Archive for the ‘Development’ Category
What’s happening in the world of Coherence?
It has been a while since I’ve posted, so I figured it would be a good time to give an update on what is happening in Coherence land.
New Coherence Bloggers
We have two new bloggers sharing their experiences with Coherence!
The first is by Oracle JDBC expert Pas Apicella who recently took on Coherence. Upon his introduction to Coherence he immediately proceeded to create a CacheStore example using PL/SQL, followed by an example of using the Oracle JDBC Data Change Notification mechanism to push updates from the database to a cache.
Additionally we have Coherence architect Andy Nguyen debuting with a detailed description of a sophisticated distributed bulk loading technique he’s employed on several customer projects.
Coherence Book in March
After many months of blood, sweat, and blisters from too much typing, Aleksandar Seovic has completed the highly anticipated Coherence book published by Packt. Having worked closely with Aleks on reviews and contributions, I believe this book will be a terrific resource for developers and architects that need to write scalable applications. Both experienced users of Coherence and new users will find relevant and useful content. Aleks was recently interviewed by Cameron Purdy about the book which can be downloaded as an MP3.
User Group Meetings
The UK SIG in London is the last Coherence user group meeting for the winter, it is coming up on February 26th. The spring events are currently being planned; stay tuned for details!
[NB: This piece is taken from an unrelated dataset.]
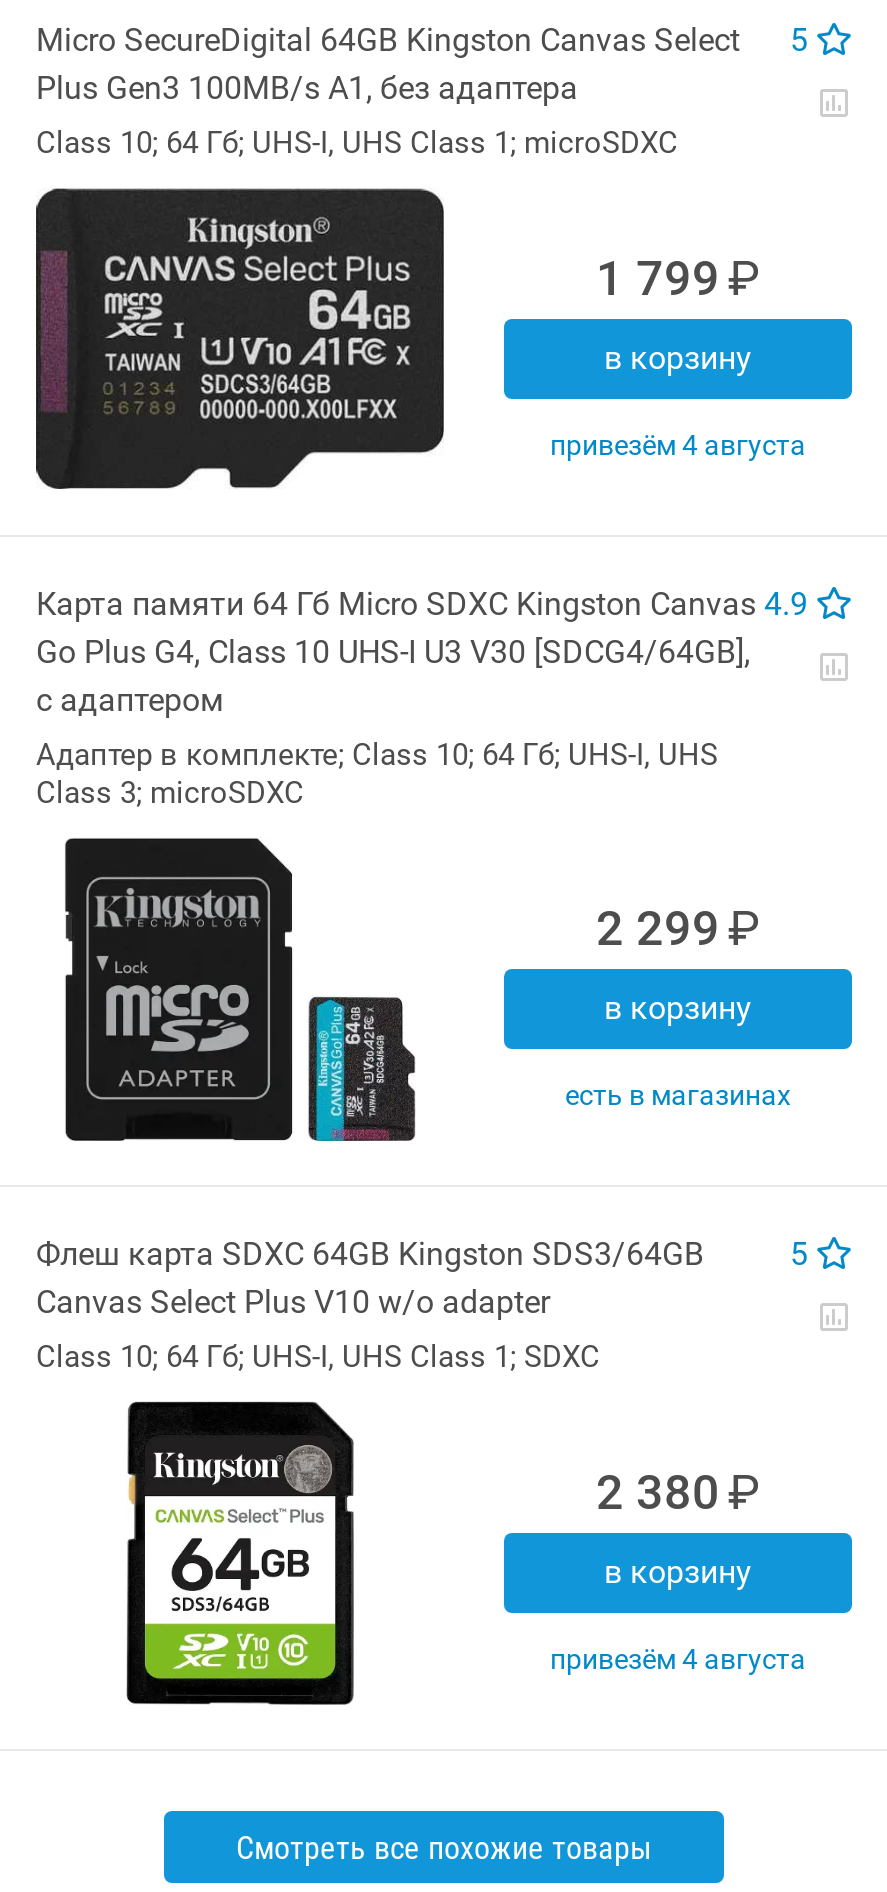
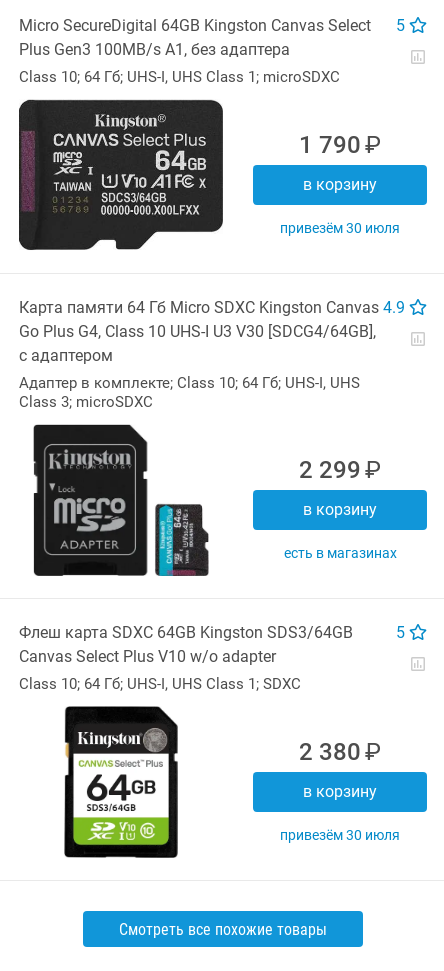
[596,251,720,307] 1 799 -> [299,131,361,159] 1 790
[566,429,806,461] Привезём 4 августа -> [288,220,400,236] Привезём 30 июля
[566,1643,806,1675] Привезём 4 августа -> [288,827,400,843] Привезём 30 июля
Also coming up on February 24th is the first Boston SUG meeting of the year. Although the topic won’t be Coherence this time, it will be of interest for developers and architects interested in scalable systems. We’ll be meeting up for drinks and snacks at Bertucci’s afterwards. And I’ll be there if anyone wants to chat about Coherence or any other topic!
Oracle Open World: The most Coherence content under one roof!
This year I’ll be at Oracle Open World for the first time. I hear that this conference dwarfs JavaOne in size which is hard to imagine given how large JavaOne is. For those of you attending that are interested in Coherence, we have over two dozen sessions to choose from – making this the biggest Coherence event ever.
The Coherence content is available on OTN. (There’s also a PDF version that is nicer for printing out.) It includes sessions on future direction, integration with other products in the Oracle lineup, developer workshops, and customer panels describing their use of Coherence.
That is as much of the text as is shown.